One specific scenario is where the columns block stacks its columns too “early”, i.e, when the display widht could still support having columns next to each other. For example, my iPad’s dispaly widht is such that all columns get stacked, leading to a lot of unused screen estate and visually unpleasing end result. Fortunately, WordPress makes it rather easy to add custom CSS classes to block; the following snippet can be used to change the breakpoint for a specific columns block:

/* Change Columns breakpoint to 640px */
@media (max-width: 639px){
	.my-custom-breakpoint.wp-block-columns:not(.is-not-stacked-on-mobile) {
		flex-wrap: wrap !important;
  .my-custom-breakpoint.wp-block-columns:not(.is-not-stacked-on-mobile)>.wp-block-column {
    flex-basis: 100% !important;


@media (min-width: 640px) and (max-width: 781px) {
		.my-custom-breakpoint.wp-block-columns:not(.is-not-stacked-on-mobile) {
		flex-wrap: nowrap !important;
	.my-custom-breakpoint.wp-block-columns:not(.is-not-stacked-on-mobile)>.wp-block-column-m1 {
		flex-grow: 0 !important;
		flex-basis: 25% !important;

		.my-custom-breakpoint.wp-block-columns:not(.is-not-stacked-on-mobile)>.wp-block-column-m2 {
		flex-grow: 0 !important;
		flex-basis: 75% !important;


Another shortcoming with the curret version of WordPress is that it is not clear where to add such additional CSS code, however. By default, with FSE block themes, there is no “Customize” option available in WP Admin. However, the UI can still be access through URL path /wp-admin/customize.php. But even with that, editing the CSS is tricky because only a narrow “Additional CSS” area is available:

Screenshot demonstrating how narrow the CSS editing area is in WordPress.
Only a tiny area in the UI is reserved for editing any custom CSS.

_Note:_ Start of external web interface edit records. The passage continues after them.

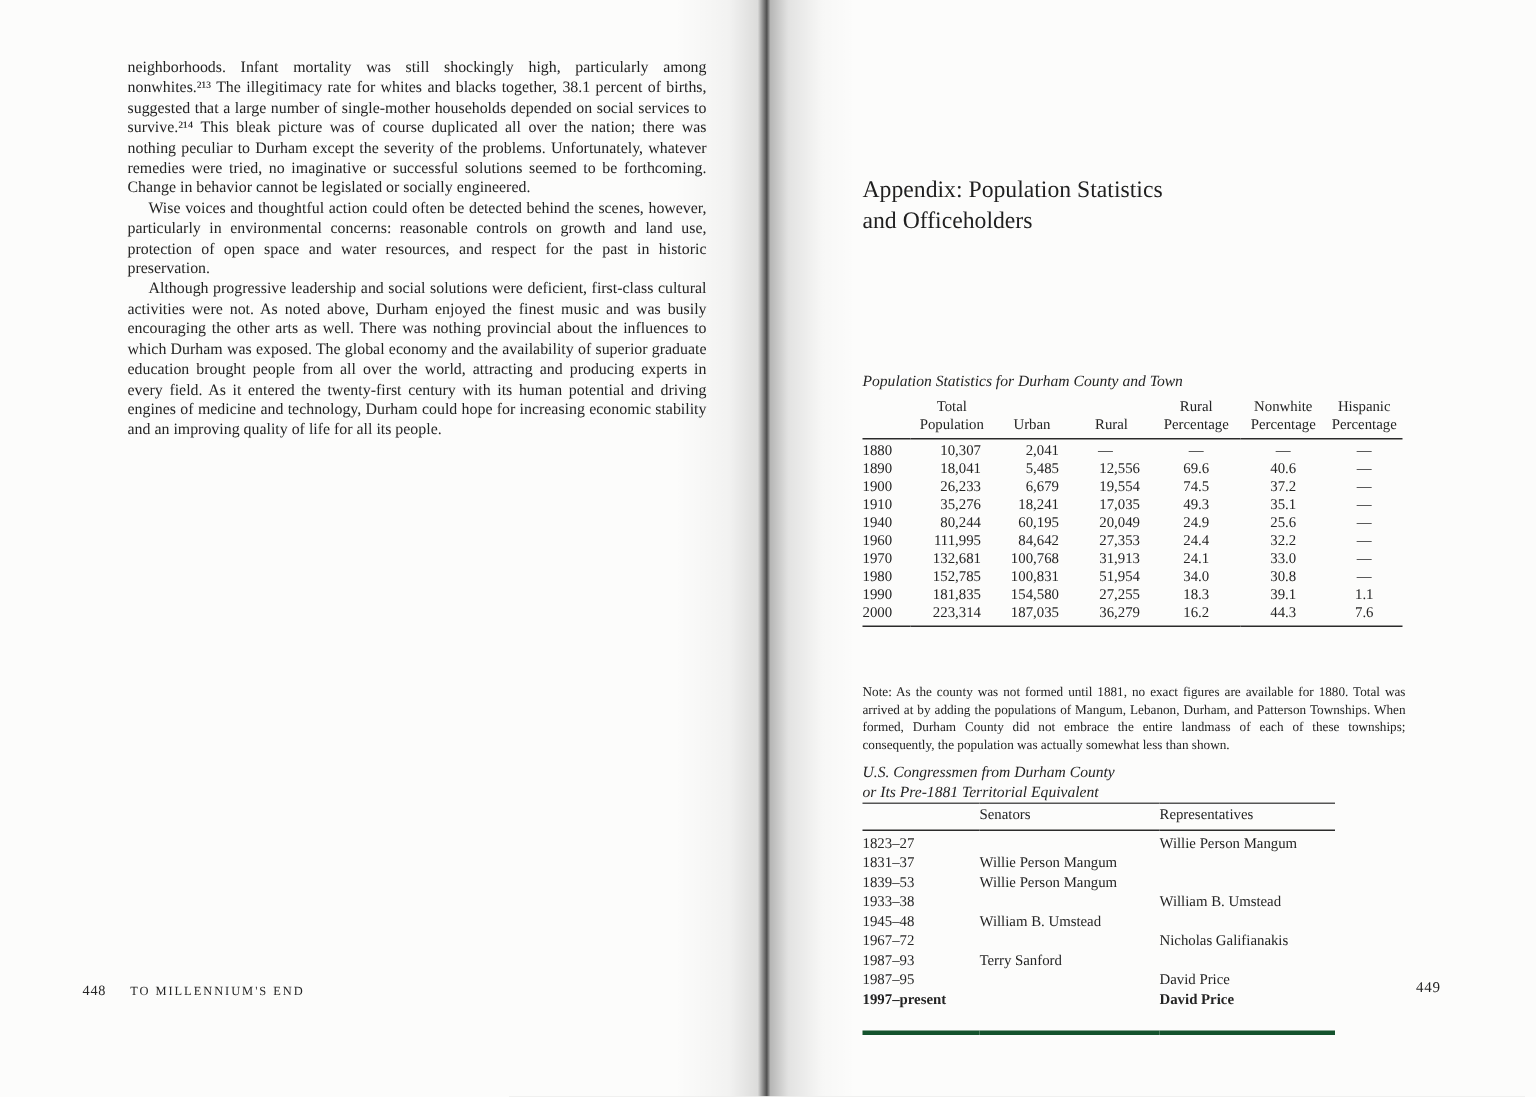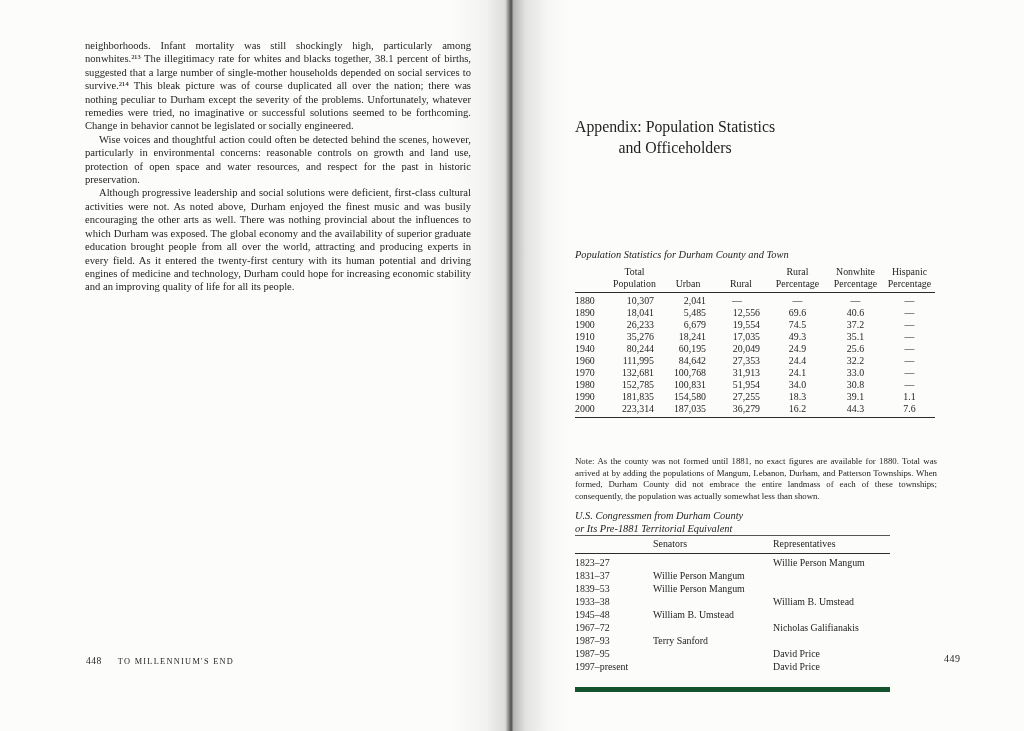--- a/index.html
+++ b/index.html
@@ -30,29 +30,29 @@
     font-size:10.6px; line-height:13.4px; text-align:justify;
   }
   .body-text p { margin:0; text-indent:14px; }
   .body-text p.first { text-indent:0; }
 
   .footer-left {
     position:absolute; left:55px; top:656px;
     font-size:9.5px; letter-spacing:0.5px;
     display:flex; align-items:baseline;
   }
-  .footer-left .folio { margin-right:16px;margin-left:31px; }
+  .footer-left .folio { margin-right:16px; }
   .footer-left .running-head {
     font-size:8.3px; letter-spacing:1.3px; 
   }
 
   
   .appendix-heading {
     position:absolute; left:575px; top:116px;
-    font-size:15.8px; line-height:21px; color:#1f1f1f;text-align:center;
+    font-size:15.8px; line-height:21px; color:#1f1f1f;
   }
 
   .table1-title, .table2-title {
     position:absolute; left:575px; font-style:italic;
     font-size:10.4px; line-height:13px;
   }
   .table1-title { top:248px; }
   .table2-title { top:509px; }
 
   table { border-collapse:collapse; table-layout:fixed; }
@@ -95,21 +95,21 @@
     padding:2px 0 3px 0; line-height:12px;
     border-top:1px solid #555;
     border-bottom:1px solid #2b2b2b;
   }
   .congress-table tbody td {
     padding:0; line-height:13px; height:13px; text-align:left;
     white-space:nowrap; overflow:hidden;
   }
   .congress-table tbody tr:first-child td { padding-top:2px; }
   .congress-table tbody tr:last-child td {
-    border-bottom:5px solid #14532d; padding-bottom:14px;
+    border-bottom:3px solid #14532d; padding-bottom:14px;font-weight:bold;
   }
 
   .footer-right {
     position:absolute; left:944px; top:653px; font-size:10px;
     letter-spacing:0.5px;
   }
 </style>
 </head>
 <body>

Pages vs. Templates Confusion

One area causing some confusion in WordPress, especially with block themes, is the separation of templates from posts/pages. In theory, it should be clear: posts & pages are for content, and templates for the layout and visuals. However, there are some confusing aspects to it:

  • At least with some themes (for example, Waver) all the front page content is actully in the front page template. An actual page for the front page needs to exist, so that it can be set in WordPress setings, but its contents are not necessarily used for anything.
  • Similar situation witht the “Posts” page; it must exist, but what is actually shown is defined in a template named “Index”. Posts page contents are not used at al.

However, ones the one-off special pages such as the front page, posts page and privacy policy are in place, managing the actual content is straightforward.

Search Engine Visibility

SEO (Search Engine Optimization) as whole is a complex and nuanced topic. However, it is less and less of a black art nowadays, as major search providers simply prefer sites with relevant content following fundamental web content best practices. There’s less and less need to figure out where to put the keywords, what metadata needs to go where, etc. etc. Just create a site following fundamental best practices, and create valid, interesting content, and you should be good.

There are a few steps to take, to make sure fundamentals are in place, though:

  1. Make sure Google and other search providers can access the site (i.e. no firewalls or web server settings block access)
  2. Make sure the site has sitemaps available. Yoast SEO plugin can help generate these xml files automatically.
  3. Let the search engines know about sitemaps.
  4. Make sure search providers crawl and index your site.

At least Google provides excellent tools to validate these steps by its Google Search Console.

Screenshot of Google Search Console
URL properly crawled and indexed by google, woohoo!